100 come gli anni nerazzurri, dalla nascita allo scudetto del 2007, in poco meno di trecentoventi pagine (senza foto e con due ritratti ad opera di Ciro Nicastro raffiguranti Giorgio Muggiani e Peppino Prisco), con un contenuto inimmaginabile, come ci fa sapere l'autore stesso: tremiladuecento endecasillabi in rima alternata, ottocento quartine e almeno cinquecento note di commento. 

Si, in parole povere, per gli sconosciuti del genere, viene utilizzato il metro principale della poesia italiana, ogni poesia è divisa in quattro righe per volta, le sillabe finali della prima riga vanno a far rima con le sillabe finali della terza, intersecandosi con le sillabe finali della seconda riga che vanno a far rima con le sillabe finali della quarta, così per tutte le poesie. 

Un lavoro eccezionale e reso particolarmente difficile proprio per la struttura della poesia e per le rime; un esempio preso a caso, nella poesia numero 60 dedicata a Gabriele Oriali e intitolata “Quelle preziose bollicine”, ecco l'inizio: 

Comincia nel remoto Settantuno 
la storia d'un atleta d'indiscusso 
valore, assai versatile. Qualcuno 
lo definì “gregario”, ma di lusso. 

Come si può notare “uno” di Settantuno nella prima riga fa rima con “uno” di Qualcuno in terza riga, e si interseca con “usso” di indiscusso che a sua volta fa rima con “usso” di lusso; spero di essere riuscito a rendere al meglio la struttura delle poesie e, conseguentemente, di tutto il libro.

In ognuna compaiono inoltre note (come del resto in ogni poesia), che vengono richiamate e spiegate alla fine di ogni capitolo; facili da comprendere, sono divise personaggio per personaggio e ne raccontano aneddoti e storia calcistica rigorosamente in nerazzurro. 

Un lavoro immenso, unico e tutto in salsa nerazzurra. 

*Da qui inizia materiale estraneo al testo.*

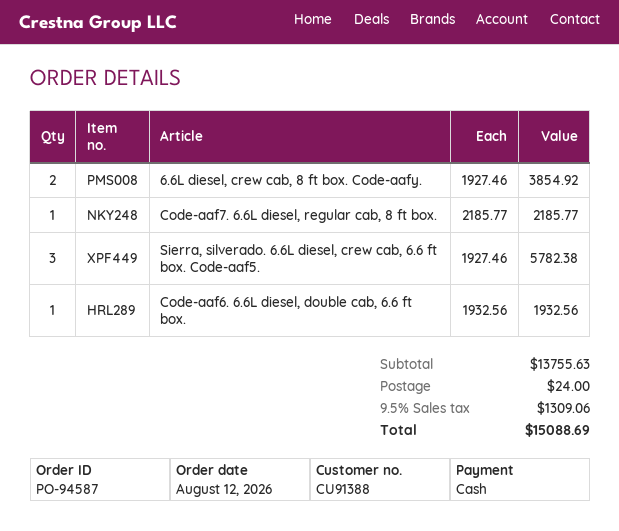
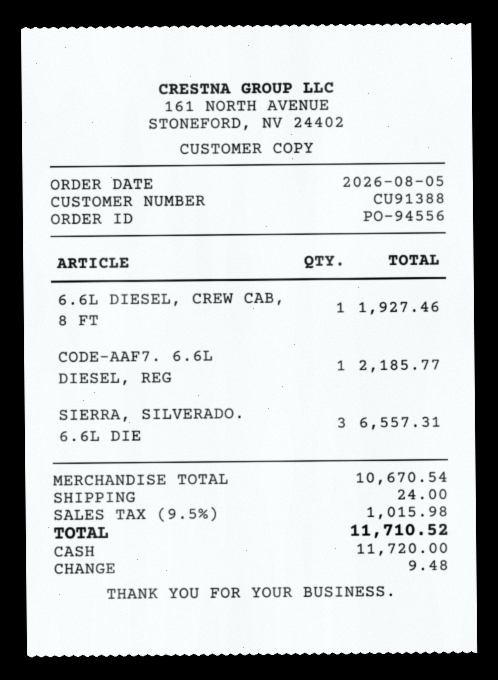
order number: PO-94587 -> PO-94556
order date: 2026-08-12 -> 2026-08-05
6.6L diesel, crew cab, 8 ft box. Code-aafy.: 2 for 3854.92 -> 1 for 1927.46
Sierra, silverado. 6.6L diesel, crew cab, 6.6 ft box. Code-aaf5.: 3 for 5782.38 -> 3 for 6557.31
Code-aaf6. 6.6L diesel, double cab, 6.6 ft box.: 1 for 1932.56 -> none
subtotal: 13755.63 -> 10670.54
tax: 9.5% = 1309.06 -> 9.5% = 1015.98
total: 15088.69 -> 11710.52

Dopo la prefazione del celebre giornalista sportivo di provata fede nerazzurra Elio Corno, il libro si sviluppa con il seguente indice: 

Prefazione di Elio Corno 
Introduzione 
Prologo 
Capitolo I Dai pionieri al grande precettore (1908-1927) 
Capitolo II Gli anni dell'Ambrosiana e di Meazza (1928-1943) 
Capitolo III Bufale e purosangue (1946-1959) 
Capitolo IV La filastrocca degli anni sessanta (1960-1967) 
Capitolo V Dallo Scudetto dei reduci a quello dei “Record” (1968-1991) 
Capitolo VI Se nemmeno con Ronaldo, allora quando? (1992-2002) 
Capitolo VII Verso il secolo (2003-2007) 
Capitolo VIII Peppino Prisco: alle origini d'una passione antica 
Epilogo 
Bibliografia 

Per onestà di cronaca, nell'indice vengono elencate, dovutamente enumerate, tutte le cento poesie con il titolo ed il personaggio protagonista; sarebbe diventato troppo lungo riportarle tutte perciò chiedo scusa all'autore. Vi basti pensare che, come si vede chiaramente dai capitoli, la storia nerazzurra è stata divisa in sette parti (l'ottavo capitolo è del tutto particolare in quanto dedicato all'indimenticato Peppino Prisco, presentato da un racconto di suo figlio, Luigi Maria Prisco) e in ciascuna, osservando attentamente le date che comprendono il periodo, sarà facile intuire i personaggi trattati, tutti calciatori a eccezione dei presidenti Angelo e Massimo Moratti (tre se si considera anche Facchetti che compare nel doppio ruolo di giocatore e presidente), il dirigente Italo Allodi, tre allenatori: Alfredo Foni, Helenio Herrera e Roberto Mancini ed uno dei soci fondatori, Giorgio Muggiani

Vi pare che manchino personaggi di spicco e non lo trovate giusto? Le spiegazioni ve le fornisce l’autore che, nella prefazione argomenta in questo modo: “...molti dei personaggi scelti... avevano un bagaglio aneddotico, oltre che tecnico, intrigante e decisivo, ai fini di una biografia poetica...”. 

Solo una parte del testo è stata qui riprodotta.